This includes (but isn’t limited to):
- a sense of safety and stability in their external environment (especially with their caregivers)
- adequate food, clothing, and medical care
- a deep regard and appreciation for their personhood
- and, more abstractly, love, time, attention, and consistent care from their guardians.
In such an environment, the conditions are in place to help a child grow and develop and to venture out into the world and face the challenges and complexities that childhood, adolescence, and life inherently holds.
To use the gardening metaphor, in this kind of environment, the soil is rich and healthy for whatever plants may take root in it.
But in dysfunctional, chaotic, neglectful, or abusive family systems, these conditions may be partially or sorely lacking.
Instead of safety, there may be financial insecurity, sexual abuse, addiction, mood or personality disorders.

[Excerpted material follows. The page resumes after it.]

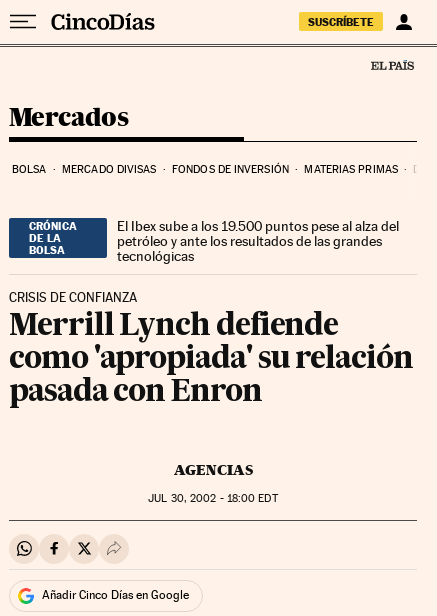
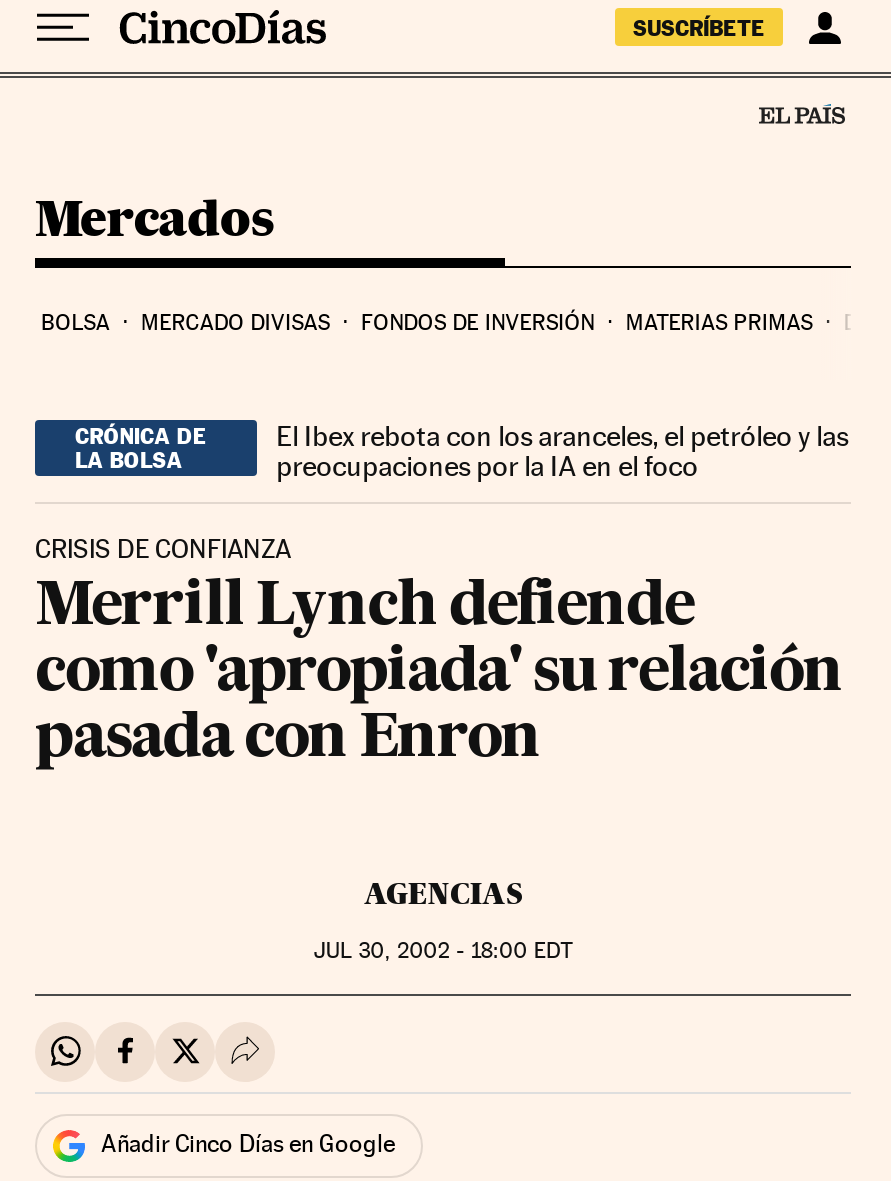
- El Ibex sube a los 19.500 puntos pese al alza del
- petróleo y ante los resultados de las grandes
- tecnológicas
+ El Ibex rebota con los aranceles, el petróleo y las
+ preocupaciones por la IA en el foco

Instead of a deep regard for the personhood of the child, there may be gaslighting, derision, shaming, projection, and molding of the child into what the parent wishes them to be instead of who the child authentically is.
Or instead of love, there may be control masked as love.
Instead of time and attention, there may be none or it may be outsourced (to the TV, to the nanny, etc).
And instead of consistency, there may be erraticness. A sense of Jekyll and Hyde in their parents’ moods or personalities. A constant feeling of walking on eggshells.
What happens to a child who grows in unhealthy family soil?
If a garden bed was laced with acid, shielded from the sun, and denied water, would the plant in it grow and thrive and blossom as well as it might optimally?
No. Of course not.
But still, it might survive.
A child, much like a tender little budding plant even in such an inadequate garden bed, will likely find a way to persist.
In that way, children, to my mind, are the ultimate survivalists and greatest adaptors.
Children will do whatever it takes to survive the powerless chapter of childhood.
Sometimes this may mean contorting themselves in ways that are pleasing to their parents.
Sometimes this may mean cutting off and splitting away certain parts of themselves that are “displeasing” to their caretakers.
Or sometimes this may mean seeking comfort and care from whatever sources or substances they can.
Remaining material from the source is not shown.